Using Parallel.ForEach To Aggregate Results From JSON Files Stored in Windows Azure Blob Storage

April 17 2012

I love NoSQL, except when it comes to reporting.  Then I miss those handy SQL aggregation calls. I recently had a situation where I needed to look at a whole bunch of JSON files stored in Windows Azure Blob Storage and aggregate values from within those JSON files. The exact scenario was to get a count of how many people had achieved each achievement as part of the Visual Studio Achievements project.

Turned out to be an ideal use case for using some of the parallel programming features in .NET 4.0. Rather than download and process N JSON blobs linearly, I could throw the loop in a Parallel.ForEach block and gain speed from the multi-core machine I was using. The code was pretty straightforward, especially once I discovered the System.Collections.Concurrent namespace with its handy ConcurrentDictionary.

And, most significantly, it increased performance by 400 percent!

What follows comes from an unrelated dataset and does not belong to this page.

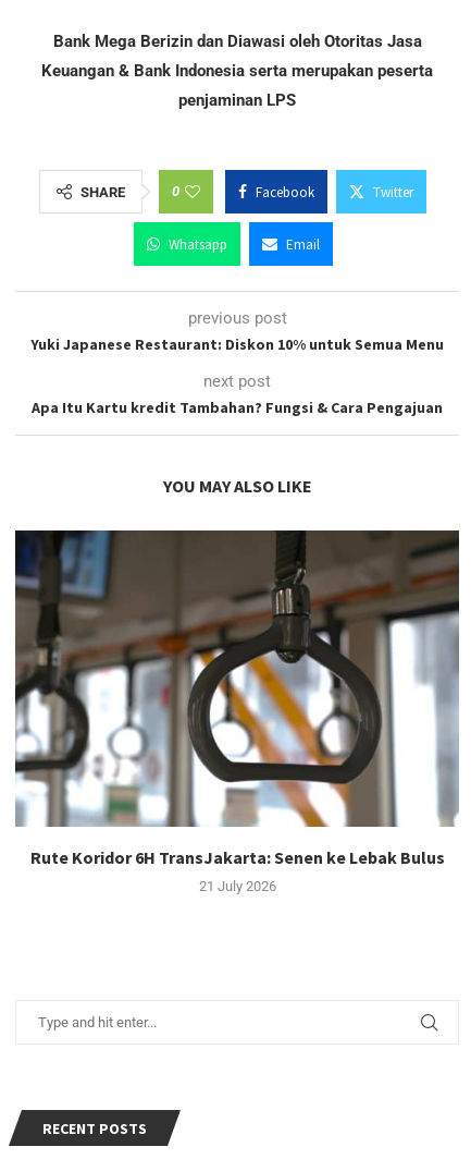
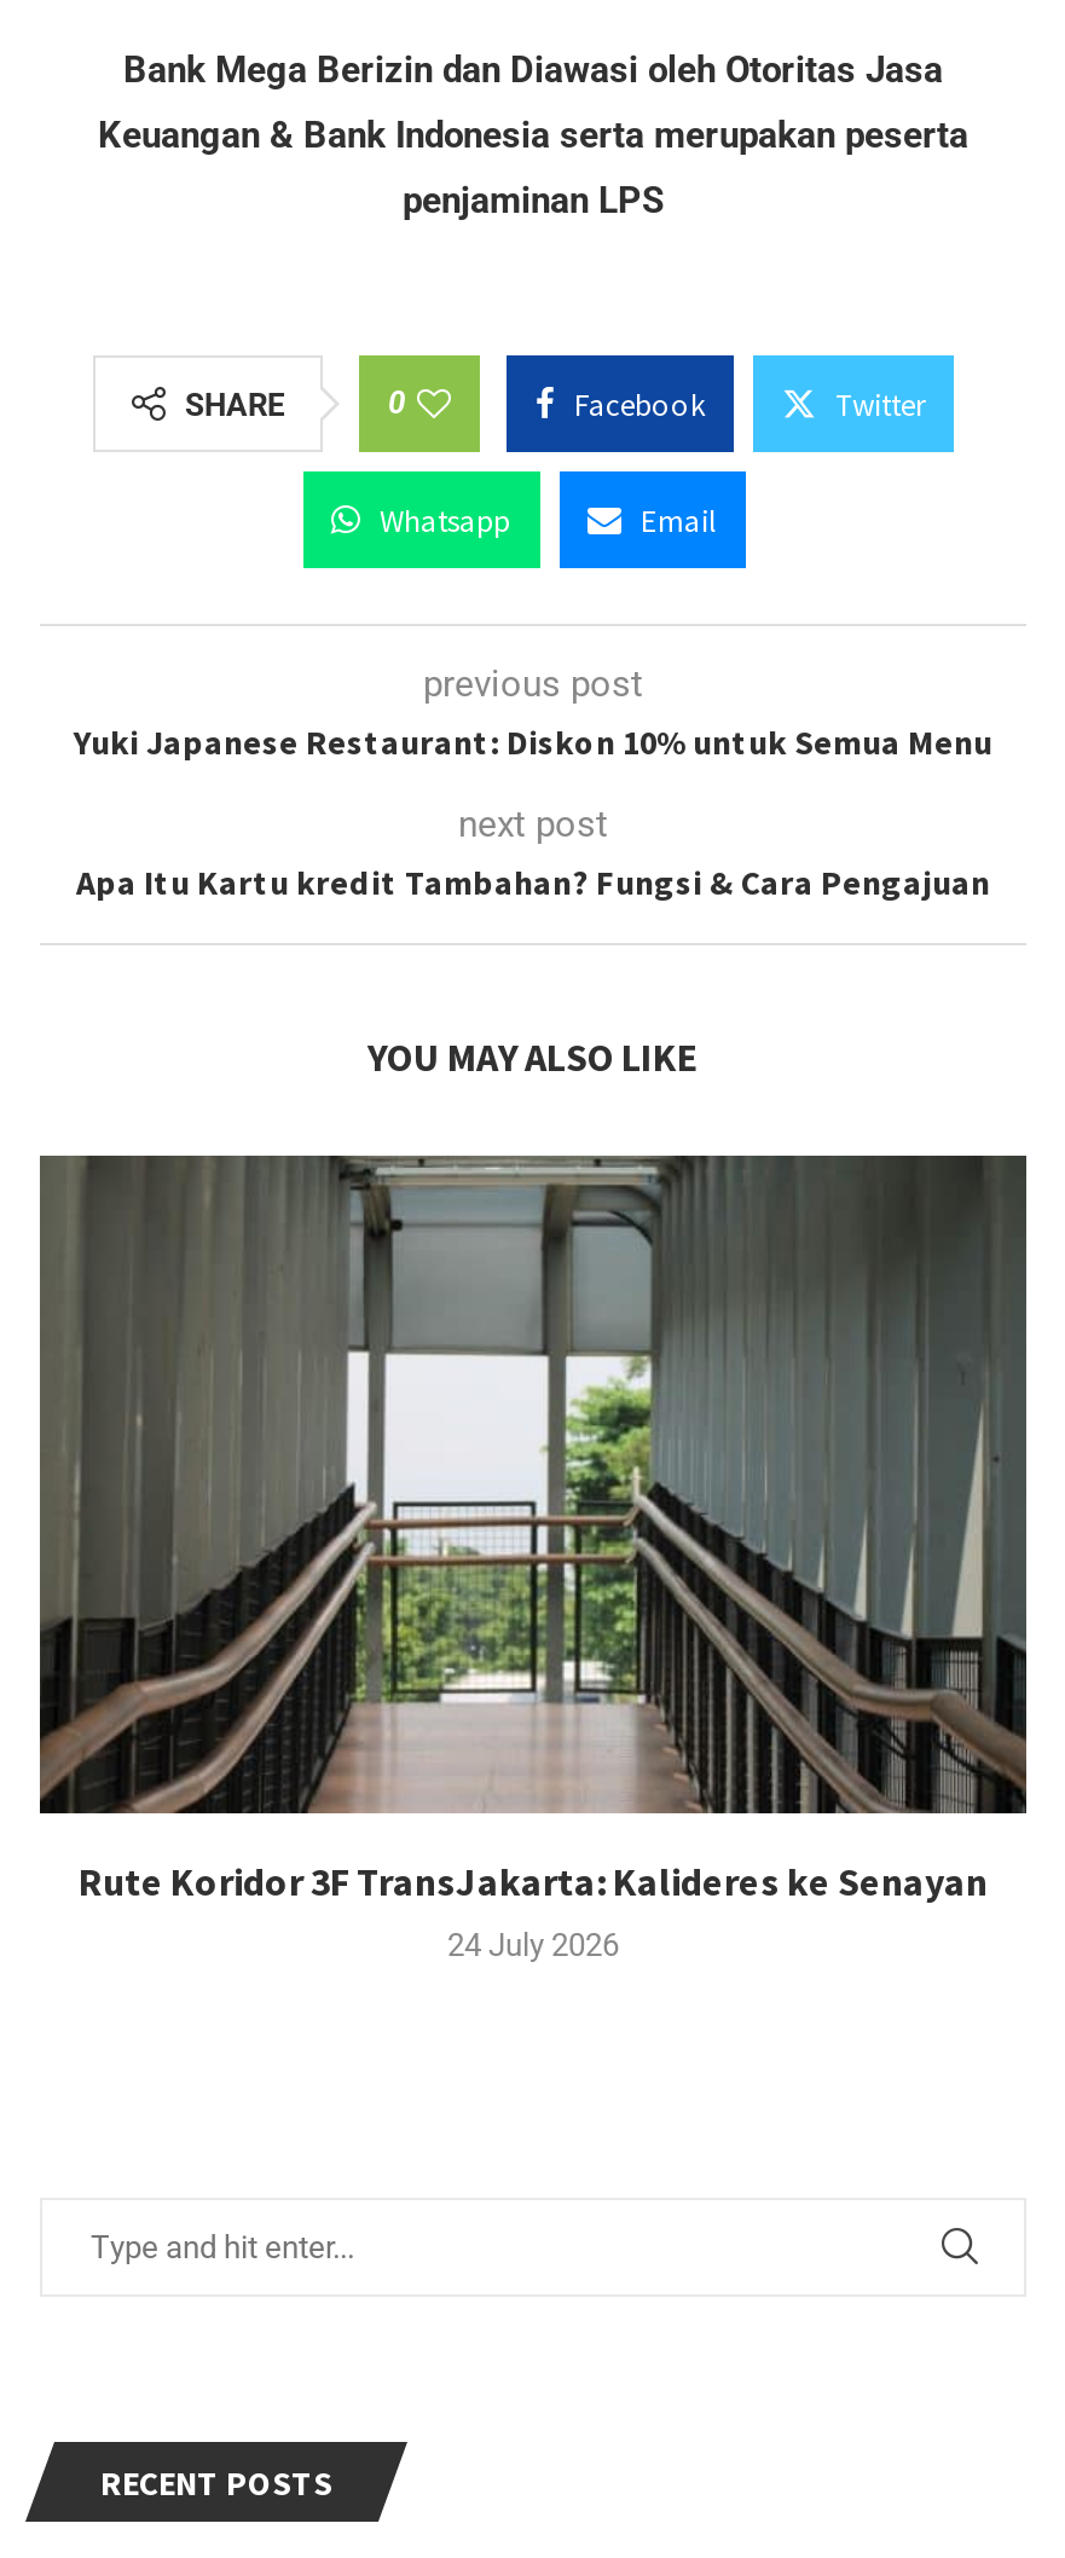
[15,530,459,894] [image] | Rute Koridor 6H TransJakarta: Senen ke Lebak Bulus | 21 July 2026 -> [37,1156,1029,1963] [image] | Rute Koridor 3F TransJakarta: Kalideres ke Senayan | 24 July 2026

Below is the code in it’s entirety; I’ll walk through it here:

For JSON deserialization, I’m using a library provided by the WCF team up on CodePlex which is now part of the ASP.NET Web API. It provides some nifty features for turning JSON into dynamic objects.

The first thing I do is download a JSON file that has all the achievements, which is publically available (line 25).

I then put all the achievements in a ConcurrentDictionary<string, int> which I’ll use to build my report (line 33).

Then, I get the blobs and start my Parallel.ForEach loop (line 41). Inside the Action(TSource), I walk the list of the user’s earned achievements, incrementing the count in the ConcurrentDictionary of each achievement (line 57).

Finally, once I exit the loop, I turn the dictionary into an Excel spreadsheet (line 69) – folks tend to like that format.

You’ll notice the remmed out code; that’s the old non-parallelized code if you’d like to compare.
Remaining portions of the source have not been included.